* [Exercise goal]
Go through the entries below from the first line and transcribe each one exactly, ending with the line that contains "2024-01-10 | KWH: 11,726.0 -> 11,766.0".

>>>>>

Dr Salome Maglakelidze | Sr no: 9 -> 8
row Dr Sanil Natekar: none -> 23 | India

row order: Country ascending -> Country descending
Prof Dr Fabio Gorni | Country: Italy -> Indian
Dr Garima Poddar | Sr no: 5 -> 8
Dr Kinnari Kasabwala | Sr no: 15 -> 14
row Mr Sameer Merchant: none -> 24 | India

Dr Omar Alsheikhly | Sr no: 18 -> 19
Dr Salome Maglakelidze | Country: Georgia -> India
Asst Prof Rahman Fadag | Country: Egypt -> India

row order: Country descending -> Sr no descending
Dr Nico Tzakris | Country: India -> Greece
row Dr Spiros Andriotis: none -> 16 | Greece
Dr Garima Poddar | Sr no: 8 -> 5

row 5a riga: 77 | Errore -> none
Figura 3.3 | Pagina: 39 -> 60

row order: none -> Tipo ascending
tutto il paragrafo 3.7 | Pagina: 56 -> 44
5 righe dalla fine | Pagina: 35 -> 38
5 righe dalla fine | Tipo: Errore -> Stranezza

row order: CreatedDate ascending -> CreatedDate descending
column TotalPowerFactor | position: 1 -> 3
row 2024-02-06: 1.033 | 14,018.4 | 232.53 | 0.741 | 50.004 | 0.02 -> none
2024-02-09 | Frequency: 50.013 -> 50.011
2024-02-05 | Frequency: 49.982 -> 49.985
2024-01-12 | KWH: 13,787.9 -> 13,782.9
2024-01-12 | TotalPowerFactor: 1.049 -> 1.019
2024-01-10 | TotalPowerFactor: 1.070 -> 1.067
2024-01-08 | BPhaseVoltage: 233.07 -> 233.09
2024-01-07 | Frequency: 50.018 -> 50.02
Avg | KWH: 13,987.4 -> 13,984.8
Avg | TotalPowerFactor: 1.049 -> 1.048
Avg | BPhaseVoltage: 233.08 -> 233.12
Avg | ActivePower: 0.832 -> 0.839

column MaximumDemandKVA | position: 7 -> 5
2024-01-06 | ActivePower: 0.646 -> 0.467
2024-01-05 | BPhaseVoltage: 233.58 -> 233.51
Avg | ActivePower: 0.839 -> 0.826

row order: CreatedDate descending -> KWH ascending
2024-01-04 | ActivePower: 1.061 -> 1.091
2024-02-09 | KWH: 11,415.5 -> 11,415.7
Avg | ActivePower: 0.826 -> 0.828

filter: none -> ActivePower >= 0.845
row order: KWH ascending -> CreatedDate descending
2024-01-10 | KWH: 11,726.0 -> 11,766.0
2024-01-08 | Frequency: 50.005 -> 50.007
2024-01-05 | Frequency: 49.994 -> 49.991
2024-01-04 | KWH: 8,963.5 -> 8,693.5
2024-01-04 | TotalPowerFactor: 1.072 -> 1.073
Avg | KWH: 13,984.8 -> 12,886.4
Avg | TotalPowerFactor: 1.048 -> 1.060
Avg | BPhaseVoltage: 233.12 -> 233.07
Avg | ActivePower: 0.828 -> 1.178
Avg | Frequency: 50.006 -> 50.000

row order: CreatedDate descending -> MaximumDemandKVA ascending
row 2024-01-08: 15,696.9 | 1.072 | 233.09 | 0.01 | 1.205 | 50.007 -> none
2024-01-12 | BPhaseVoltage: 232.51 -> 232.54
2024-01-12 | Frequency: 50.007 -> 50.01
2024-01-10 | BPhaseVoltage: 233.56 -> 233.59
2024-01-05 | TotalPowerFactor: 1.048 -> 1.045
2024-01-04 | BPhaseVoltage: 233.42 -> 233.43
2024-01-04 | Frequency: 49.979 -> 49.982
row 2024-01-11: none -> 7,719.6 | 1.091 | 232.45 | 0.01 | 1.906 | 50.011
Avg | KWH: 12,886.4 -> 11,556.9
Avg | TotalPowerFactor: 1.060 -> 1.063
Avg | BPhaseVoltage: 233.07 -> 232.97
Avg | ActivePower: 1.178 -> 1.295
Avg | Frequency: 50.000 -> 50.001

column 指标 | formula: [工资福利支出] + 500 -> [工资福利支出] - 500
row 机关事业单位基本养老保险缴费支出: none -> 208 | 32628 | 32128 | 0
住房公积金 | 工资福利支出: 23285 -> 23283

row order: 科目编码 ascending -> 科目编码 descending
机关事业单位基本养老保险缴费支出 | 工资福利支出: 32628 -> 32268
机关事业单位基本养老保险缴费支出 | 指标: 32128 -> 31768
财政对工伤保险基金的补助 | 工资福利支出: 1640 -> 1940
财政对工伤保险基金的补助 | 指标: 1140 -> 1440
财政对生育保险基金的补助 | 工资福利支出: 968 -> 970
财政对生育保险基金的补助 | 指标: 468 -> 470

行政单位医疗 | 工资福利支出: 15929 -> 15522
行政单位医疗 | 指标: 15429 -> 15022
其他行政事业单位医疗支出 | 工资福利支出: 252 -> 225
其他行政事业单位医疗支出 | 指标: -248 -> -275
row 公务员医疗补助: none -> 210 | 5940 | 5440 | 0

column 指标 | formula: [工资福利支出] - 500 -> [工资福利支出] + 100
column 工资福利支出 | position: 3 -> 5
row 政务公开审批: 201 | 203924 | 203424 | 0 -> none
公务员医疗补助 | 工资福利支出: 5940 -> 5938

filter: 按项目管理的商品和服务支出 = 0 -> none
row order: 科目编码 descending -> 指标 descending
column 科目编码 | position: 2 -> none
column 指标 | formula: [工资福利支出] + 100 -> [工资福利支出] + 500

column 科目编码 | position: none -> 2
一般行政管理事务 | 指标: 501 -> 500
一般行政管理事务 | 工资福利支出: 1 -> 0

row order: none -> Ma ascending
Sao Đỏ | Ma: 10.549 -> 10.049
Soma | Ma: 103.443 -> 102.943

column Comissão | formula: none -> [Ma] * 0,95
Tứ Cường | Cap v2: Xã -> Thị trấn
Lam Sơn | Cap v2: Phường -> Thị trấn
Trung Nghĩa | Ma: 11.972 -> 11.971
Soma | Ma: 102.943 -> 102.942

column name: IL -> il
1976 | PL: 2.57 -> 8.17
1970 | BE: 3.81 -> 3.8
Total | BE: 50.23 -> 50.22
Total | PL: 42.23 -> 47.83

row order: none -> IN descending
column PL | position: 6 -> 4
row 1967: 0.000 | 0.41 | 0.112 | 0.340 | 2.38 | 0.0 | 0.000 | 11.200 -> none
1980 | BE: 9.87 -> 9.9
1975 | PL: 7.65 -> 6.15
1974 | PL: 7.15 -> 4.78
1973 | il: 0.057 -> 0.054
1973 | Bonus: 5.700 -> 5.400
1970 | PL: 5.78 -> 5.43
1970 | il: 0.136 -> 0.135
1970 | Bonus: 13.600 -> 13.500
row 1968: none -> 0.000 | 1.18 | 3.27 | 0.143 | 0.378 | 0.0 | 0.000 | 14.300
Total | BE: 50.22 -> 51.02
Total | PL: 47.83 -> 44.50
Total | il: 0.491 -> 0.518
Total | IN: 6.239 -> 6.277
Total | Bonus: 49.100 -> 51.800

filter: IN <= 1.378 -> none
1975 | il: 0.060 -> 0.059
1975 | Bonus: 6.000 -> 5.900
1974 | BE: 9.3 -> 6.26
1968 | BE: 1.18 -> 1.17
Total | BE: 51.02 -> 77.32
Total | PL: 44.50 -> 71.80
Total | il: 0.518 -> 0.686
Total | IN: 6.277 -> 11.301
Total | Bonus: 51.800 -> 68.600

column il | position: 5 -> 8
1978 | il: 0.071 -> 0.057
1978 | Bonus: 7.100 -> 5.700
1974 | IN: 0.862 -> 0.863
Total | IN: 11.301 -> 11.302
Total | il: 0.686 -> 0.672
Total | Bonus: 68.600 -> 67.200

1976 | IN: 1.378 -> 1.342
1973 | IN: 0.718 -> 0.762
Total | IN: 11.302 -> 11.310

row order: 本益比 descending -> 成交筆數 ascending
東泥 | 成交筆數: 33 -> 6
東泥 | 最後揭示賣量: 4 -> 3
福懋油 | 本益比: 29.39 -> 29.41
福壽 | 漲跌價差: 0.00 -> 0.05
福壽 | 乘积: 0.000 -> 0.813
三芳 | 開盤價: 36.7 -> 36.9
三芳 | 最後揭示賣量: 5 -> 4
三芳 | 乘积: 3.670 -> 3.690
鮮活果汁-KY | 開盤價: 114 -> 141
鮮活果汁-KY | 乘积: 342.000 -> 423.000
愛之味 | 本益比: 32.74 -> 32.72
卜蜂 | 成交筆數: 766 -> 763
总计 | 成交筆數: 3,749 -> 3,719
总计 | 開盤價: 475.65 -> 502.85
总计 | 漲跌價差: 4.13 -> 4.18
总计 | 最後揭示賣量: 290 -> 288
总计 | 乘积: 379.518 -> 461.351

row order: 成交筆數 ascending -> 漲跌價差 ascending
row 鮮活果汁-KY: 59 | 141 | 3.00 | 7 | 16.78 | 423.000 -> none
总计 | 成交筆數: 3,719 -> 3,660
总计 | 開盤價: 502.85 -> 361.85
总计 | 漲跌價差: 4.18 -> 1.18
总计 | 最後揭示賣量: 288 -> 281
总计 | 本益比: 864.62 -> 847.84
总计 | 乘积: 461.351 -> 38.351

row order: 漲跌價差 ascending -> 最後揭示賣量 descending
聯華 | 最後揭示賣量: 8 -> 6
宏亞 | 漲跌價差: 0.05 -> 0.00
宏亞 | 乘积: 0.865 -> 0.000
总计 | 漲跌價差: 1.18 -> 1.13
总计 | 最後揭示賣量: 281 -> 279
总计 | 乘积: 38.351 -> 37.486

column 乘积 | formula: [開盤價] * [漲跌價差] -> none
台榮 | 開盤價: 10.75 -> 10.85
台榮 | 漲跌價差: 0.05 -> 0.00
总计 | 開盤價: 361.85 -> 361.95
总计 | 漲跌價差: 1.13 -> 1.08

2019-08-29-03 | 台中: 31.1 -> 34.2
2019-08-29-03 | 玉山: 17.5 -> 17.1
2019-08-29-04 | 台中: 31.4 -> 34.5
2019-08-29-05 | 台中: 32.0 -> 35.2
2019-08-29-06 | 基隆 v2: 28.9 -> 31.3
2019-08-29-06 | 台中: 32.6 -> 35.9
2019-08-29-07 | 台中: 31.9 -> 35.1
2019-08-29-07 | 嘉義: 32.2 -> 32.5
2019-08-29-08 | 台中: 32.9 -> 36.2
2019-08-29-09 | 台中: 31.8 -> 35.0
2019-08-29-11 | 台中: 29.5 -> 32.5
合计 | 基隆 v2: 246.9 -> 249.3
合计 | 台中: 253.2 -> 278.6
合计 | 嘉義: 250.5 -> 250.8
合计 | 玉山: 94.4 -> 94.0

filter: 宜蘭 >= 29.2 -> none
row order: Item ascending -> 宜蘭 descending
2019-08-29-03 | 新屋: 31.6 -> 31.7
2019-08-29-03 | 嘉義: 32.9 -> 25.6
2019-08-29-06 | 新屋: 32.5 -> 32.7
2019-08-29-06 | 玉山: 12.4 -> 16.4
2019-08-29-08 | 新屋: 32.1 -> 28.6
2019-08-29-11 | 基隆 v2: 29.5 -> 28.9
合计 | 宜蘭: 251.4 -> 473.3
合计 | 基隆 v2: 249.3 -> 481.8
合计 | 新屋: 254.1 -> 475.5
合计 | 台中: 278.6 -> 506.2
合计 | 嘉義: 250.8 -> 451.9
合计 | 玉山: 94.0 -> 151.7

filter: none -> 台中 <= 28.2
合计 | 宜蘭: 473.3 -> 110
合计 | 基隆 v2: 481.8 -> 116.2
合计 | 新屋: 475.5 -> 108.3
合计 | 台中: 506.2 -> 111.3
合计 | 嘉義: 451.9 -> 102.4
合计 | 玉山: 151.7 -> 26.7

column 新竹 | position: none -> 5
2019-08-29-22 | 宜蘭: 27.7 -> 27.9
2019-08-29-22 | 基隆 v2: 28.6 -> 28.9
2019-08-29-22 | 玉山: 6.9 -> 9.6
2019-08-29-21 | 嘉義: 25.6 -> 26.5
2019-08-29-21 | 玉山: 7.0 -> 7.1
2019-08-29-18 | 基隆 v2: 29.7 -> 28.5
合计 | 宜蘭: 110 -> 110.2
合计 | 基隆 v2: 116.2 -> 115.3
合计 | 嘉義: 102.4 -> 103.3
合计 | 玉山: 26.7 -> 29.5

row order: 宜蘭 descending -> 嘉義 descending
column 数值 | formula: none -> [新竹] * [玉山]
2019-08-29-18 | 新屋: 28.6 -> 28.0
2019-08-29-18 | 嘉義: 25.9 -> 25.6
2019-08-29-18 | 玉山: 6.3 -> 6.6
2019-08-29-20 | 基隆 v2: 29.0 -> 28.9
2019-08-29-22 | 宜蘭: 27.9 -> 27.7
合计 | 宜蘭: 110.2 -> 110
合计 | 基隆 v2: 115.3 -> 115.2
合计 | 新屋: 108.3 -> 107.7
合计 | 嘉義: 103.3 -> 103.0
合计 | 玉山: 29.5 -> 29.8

<<<<<

* [Your response]
Dr Salome Maglakelidze | Sr no: 9 -> 8
row Dr Sanil Natekar: none -> 23 | India

row order: Country ascending -> Country descending
Prof Dr Fabio Gorni | Country: Italy -> Indian
Dr Garima Poddar | Sr no: 5 -> 8
Dr Kinnari Kasabwala | Sr no: 15 -> 14
row Mr Sameer Merchant: none -> 24 | India

Dr Omar Alsheikhly | Sr no: 18 -> 19
Dr Salome Maglakelidze | Country: Georgia -> India
Asst Prof Rahman Fadag | Country: Egypt -> India

row order: Country descending -> Sr no descending
Dr Nico Tzakris | Country: India -> Greece
row Dr Spiros Andriotis: none -> 16 | Greece
Dr Garima Poddar | Sr no: 8 -> 5

row 5a riga: 77 | Errore -> none
Figura 3.3 | Pagina: 39 -> 60

row order: none -> Tipo ascending
tutto il paragrafo 3.7 | Pagina: 56 -> 44
5 righe dalla fine | Pagina: 35 -> 38
5 righe dalla fine | Tipo: Errore -> Stranezza

row order: CreatedDate ascending -> CreatedDate descending
column TotalPowerFactor | position: 1 -> 3
row 2024-02-06: 1.033 | 14,018.4 | 232.53 | 0.741 | 50.004 | 0.02 -> none
2024-02-09 | Frequency: 50.013 -> 50.011
2024-02-05 | Frequency: 49.982 -> 49.985
2024-01-12 | KWH: 13,787.9 -> 13,782.9
2024-01-12 | TotalPowerFactor: 1.049 -> 1.019
2024-01-10 | TotalPowerFactor: 1.070 -> 1.067
2024-01-08 | BPhaseVoltage: 233.07 -> 233.09
2024-01-07 | Frequency: 50.018 -> 50.02
Avg | KWH: 13,987.4 -> 13,984.8
Avg | TotalPowerFactor: 1.049 -> 1.048
Avg | BPhaseVoltage: 233.08 -> 233.12
Avg | ActivePower: 0.832 -> 0.839

column MaximumDemandKVA | position: 7 -> 5
2024-01-06 | ActivePower: 0.646 -> 0.467
2024-01-05 | BPhaseVoltage: 233.58 -> 233.51
Avg | ActivePower: 0.839 -> 0.826

row order: CreatedDate descending -> KWH ascending
2024-01-04 | ActivePower: 1.061 -> 1.091
2024-02-09 | KWH: 11,415.5 -> 11,415.7
Avg | ActivePower: 0.826 -> 0.828

filter: none -> ActivePower >= 0.845
row order: KWH ascending -> CreatedDate descending
2024-01-10 | KWH: 11,726.0 -> 11,766.0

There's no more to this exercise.